Return all of the data exactly, omitting any images.
|---|
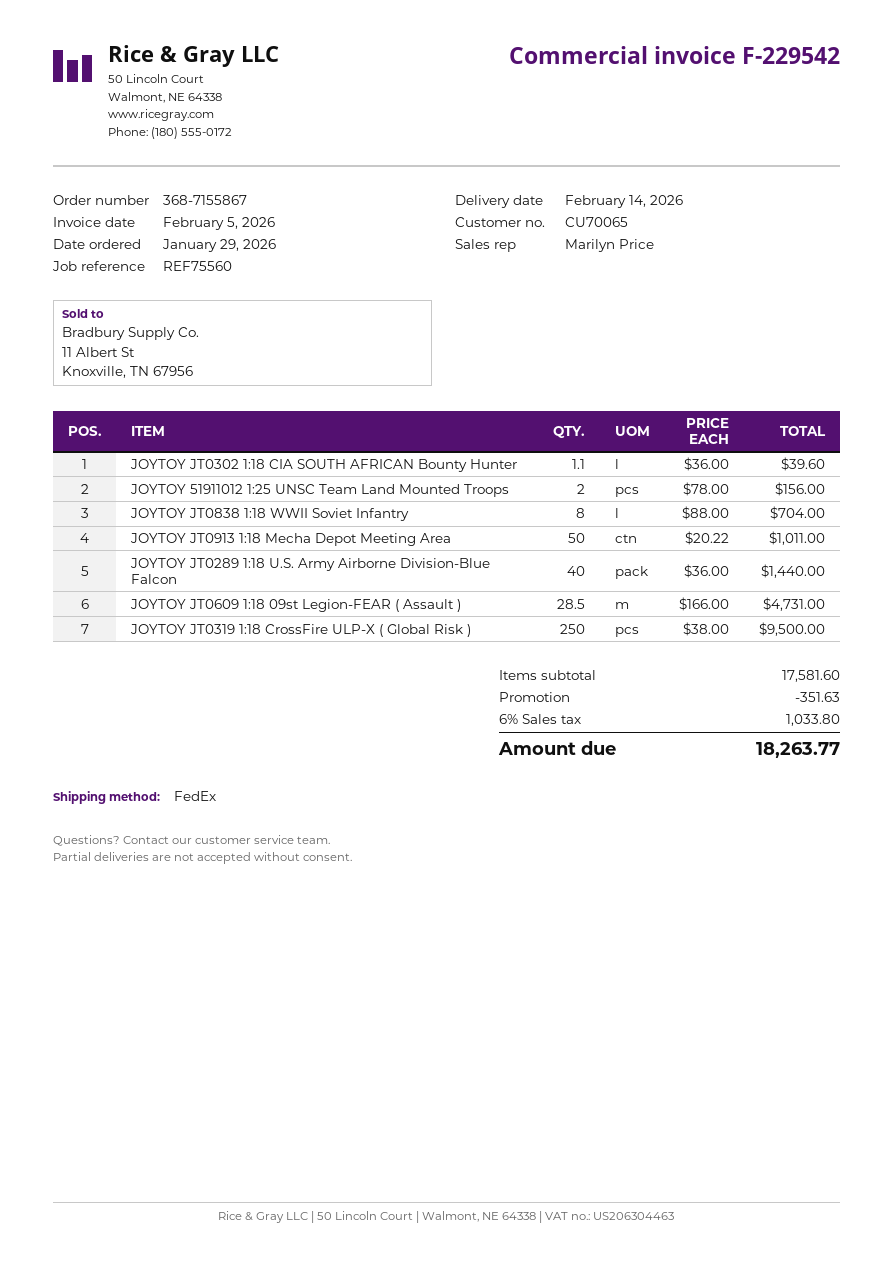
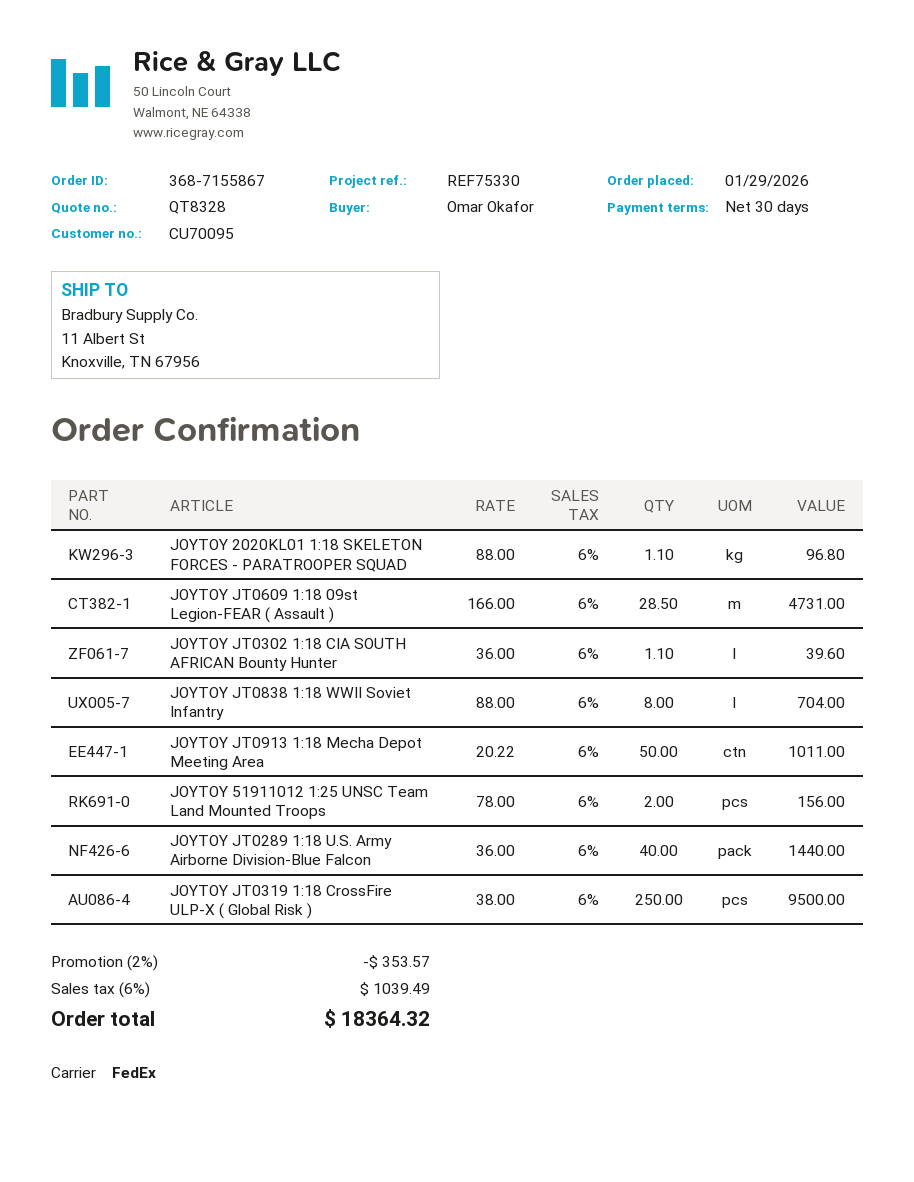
customer number: CU70065 -> CU70095
reference: REF75560 -> REF75330
JOYTOY 2020KL01 1:18 SKELETON FORCES - PARATROOPER SQUAD: none -> 1.1 x 88.00 = 96.80
discount: 351.63 -> 353.57
tax: 6% = 1033.80 -> 6% = 1039.49
total: 18263.77 -> 18364.32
|---|
The answer:
customer number: CU70065 -> CU70095
reference: REF75560 -> REF75330
JOYTOY 2020KL01 1:18 SKELETON FORCES - PARATROOPER SQUAD: none -> 1.1 x 88.00 = 96.80
discount: 351.63 -> 353.57
tax: 6% = 1033.80 -> 6% = 1039.49
total: 18263.77 -> 18364.32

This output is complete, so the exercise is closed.